Why can loopholes in Jewish law get a woman into a marriage, but are nowhere to be found when she wants a divorce?
As a family law attorney, I spend countless hours in the halls of the rabbinic courts here in Israel. And I’m sorry to say that it’s shocking when the system actually works in someone’s favor. It amazes me how the Rabbinate refuses to find halachic (Jewish law) loopholes for chained women (agunot), while using their creativity to solve so many other legal challenges.
Case in point. A young woman, in the process of becoming religious, arrived at the rabbinic court with a request to marry, but found herself labelled “unable to wed.”
This situation took place in Be’er Sheva, when Rabbi Yehuda Deri decided that a case brought to him needed to be judged before a different panel. So, it was transferred to the Great Rabbinical court where Chief Rabbi David Lau, Rabbi Eliezer Igra and Rabbi Zion Luz-Iluz adjudicated.
The case involved a young woman whose mother divorced, remarried and became pregnant with her, within the span of three months. The rabbis were able to find a way to claim beyond doubt that this young woman was not conceived in a way where she would be considered a mamzer and therefore unable to marry anyone but another mamzer. (A mamzer is defined as a child born from a union between a woman and a man other than her husband and it has very harsh consequences in Jewish law.)

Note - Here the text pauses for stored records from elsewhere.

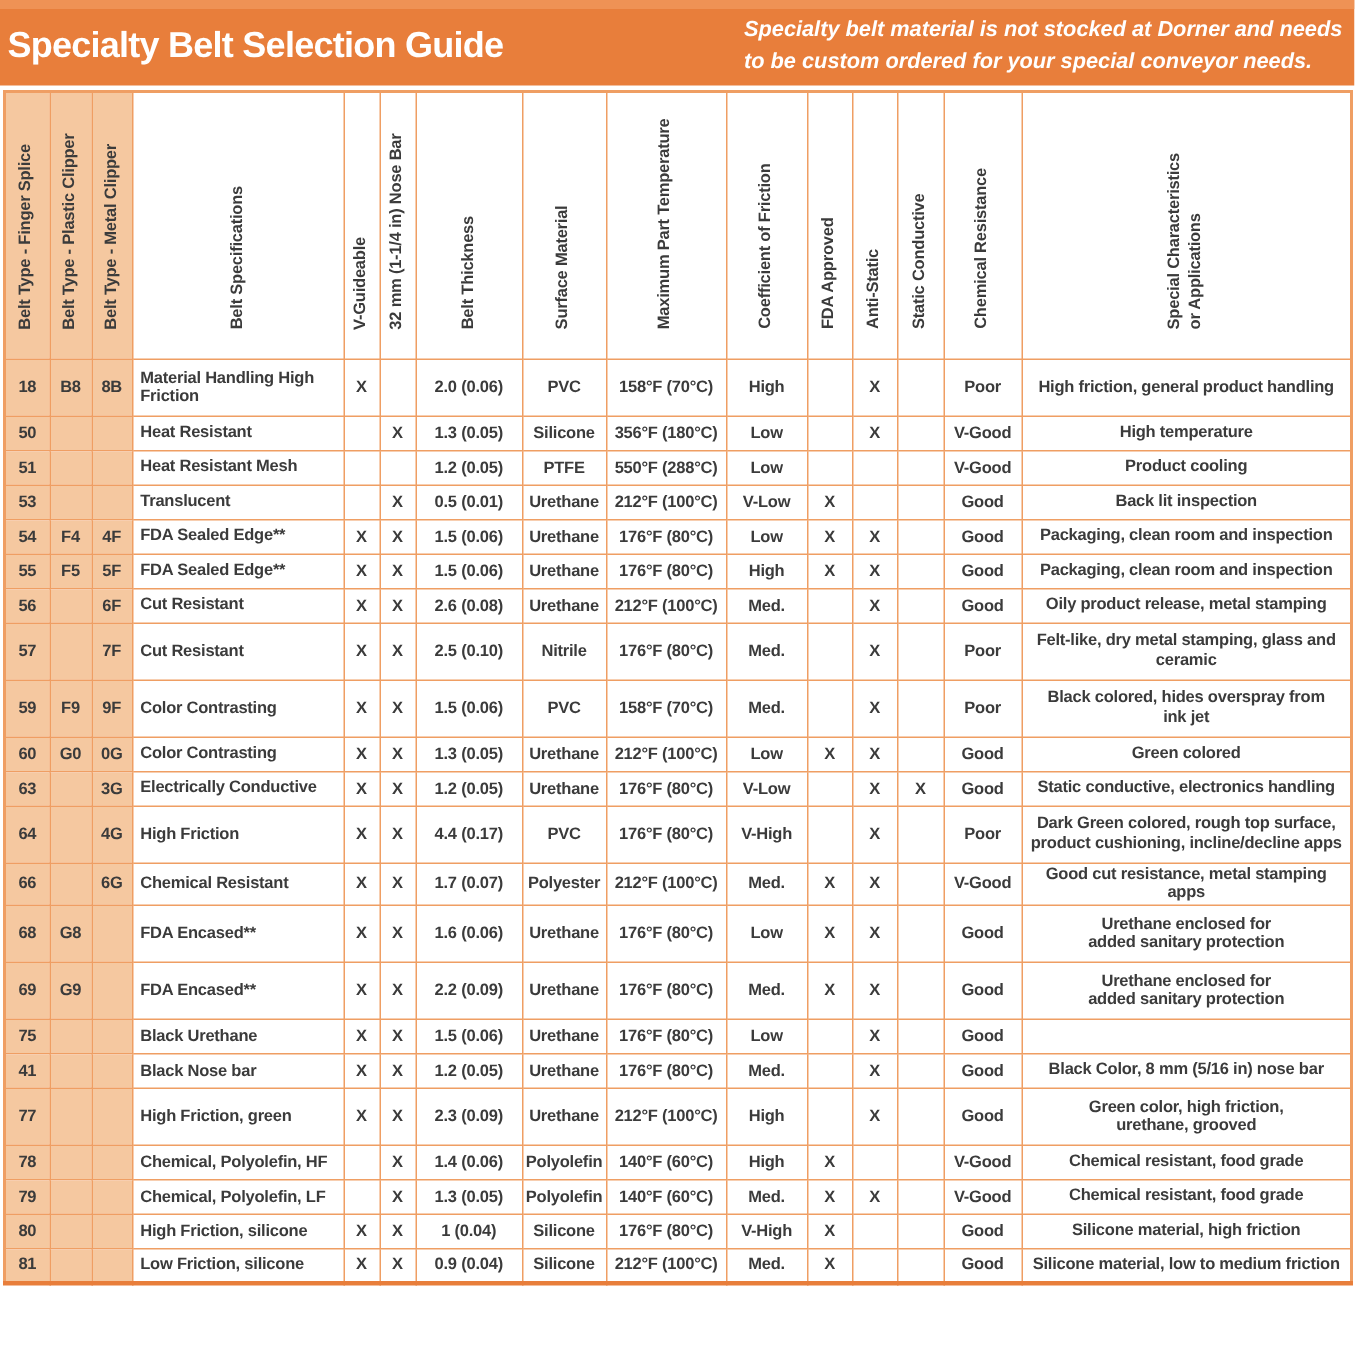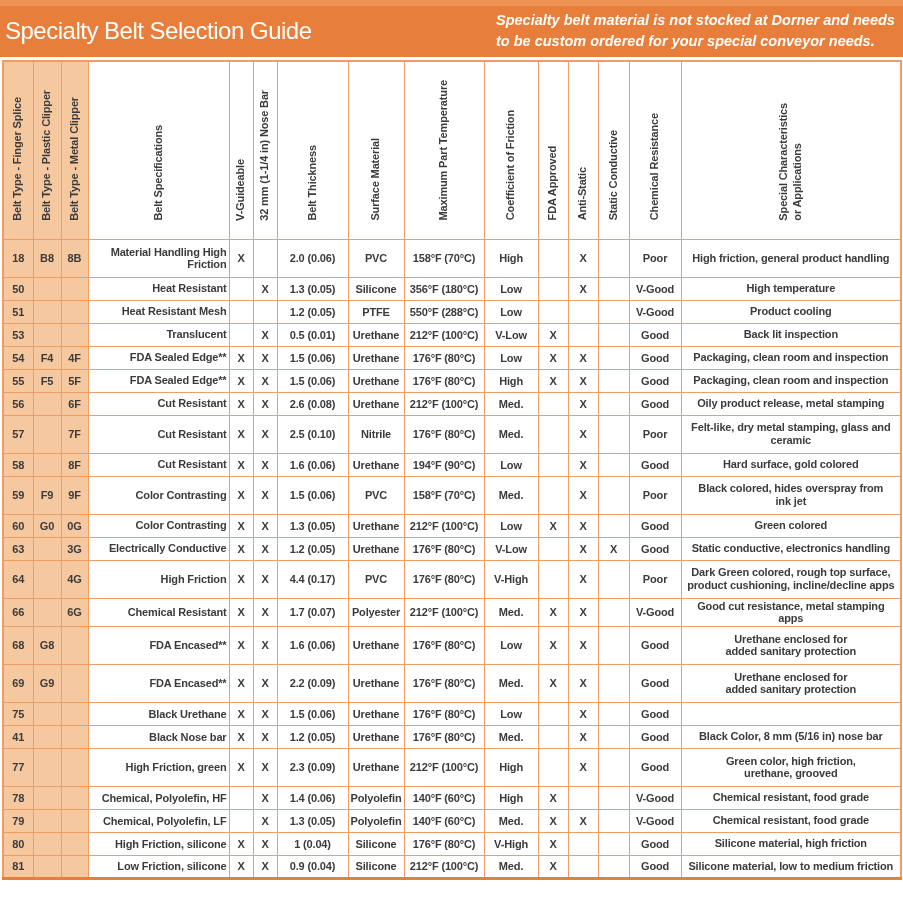--- a/index.html
+++ b/index.html
@@ -21,7 +21,7 @@
     background: var(--band-top, #EF9255);
   }
   .banner-title {
-    color: #ffffff; font-weight: normal; font-size: 24px;
+    color: #ffffff; font-weight: bold; font-size: 24px;
     letter-spacing: -0.5px; padding-left: 5px; margin-top: 4px;
     white-space: nowrap;
   }

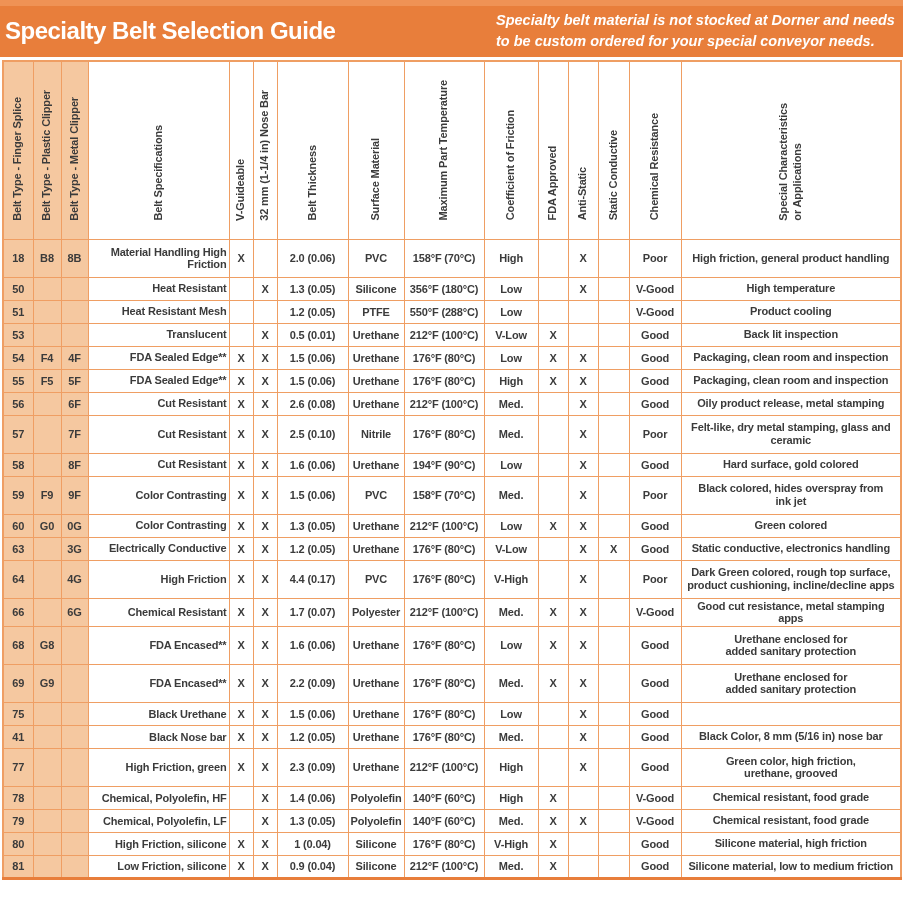--- a/index.html
+++ b/index.html
@@ -63,7 +63,7 @@
   }
   tbody tr { height: 23px; padding-left: 28px; }
   tbody tr.tall { height: 38px; }
-  td.spec { text-align: right; padding-left: 5px; line-height: 1.1; }
+  td.spec { text-align: left; padding-left: 5px; line-height: 1.1; }
   td.special { white-space: pre-line; line-height: 1.15; }
 </style>
 </head>

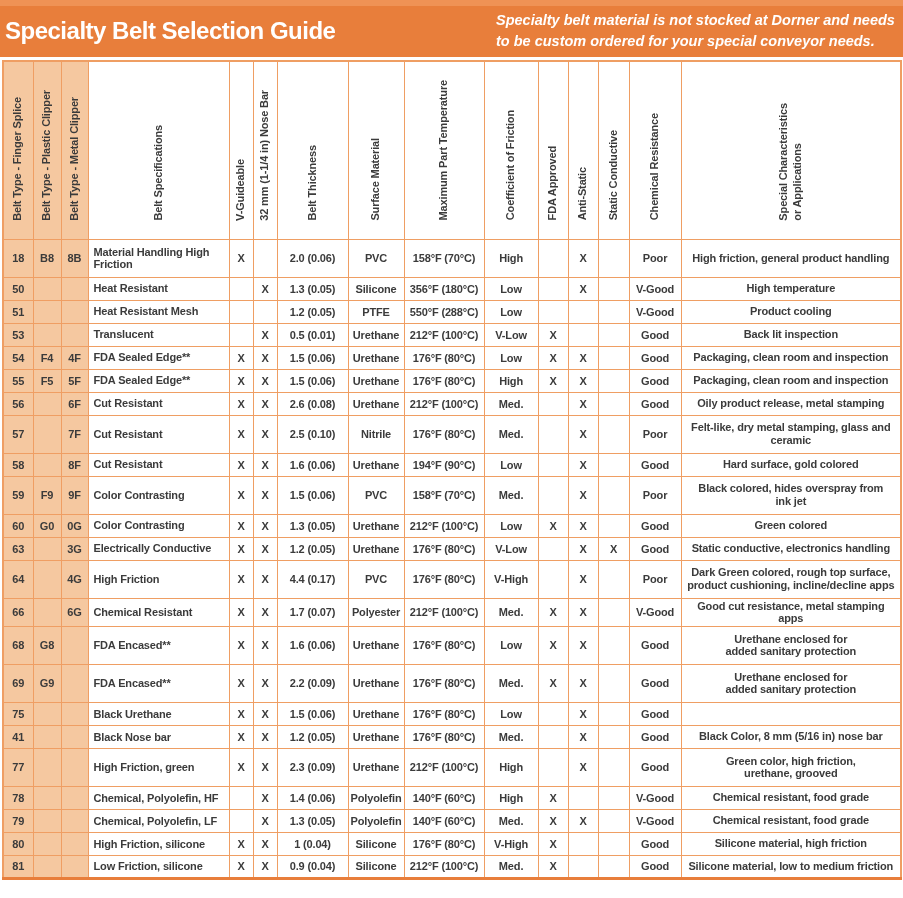--- a/index.html
+++ b/index.html
@@ -251,23 +251,6 @@
         <td class="special">Felt-like, dry metal stamping, glass and
 ceramic</td>
       </tr>
-      <tr>
-        <td class="orange">58</td>
-        <td class="orange"></td>
-        <td class="orange">8F</td>
-        <td class="spec">Cut Resistant</td>
-        <td>X</td>
-        <td>X</td>
-        <td>1.6 (0.06)</td>
-        <td>Urethane</td>
-        <td>194°F (90°C)</td>
-        <td>Low</td>
-        <td></td>
-        <td>X</td>
-        <td></td>
-        <td>Good</td>
-        <td class="special">Hard surface, gold colored</td>
-      </tr>
       <tr class="tall">
         <td class="orange">59</td>
         <td class="orange">F9</td>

You’re probably wondering how the rabbis were able to prove this. I certainly was! It was very “simple” apparently. They did some research into the mother’s original wedding ceremony and found that one of the official witnesses to that union kept shaving razors for his face, in his house. This allowed them to reach the conclusion that the witness did not keep the mitzvah of refraining from shaving one’s face with a blade, thereby invalidating his testimony as a kosher witness. This in turn meant that the mother was not legally married to her first husband. Her only legal marriage was to the second man. It therefore became a non-issue who the young woman’s father actually may have been.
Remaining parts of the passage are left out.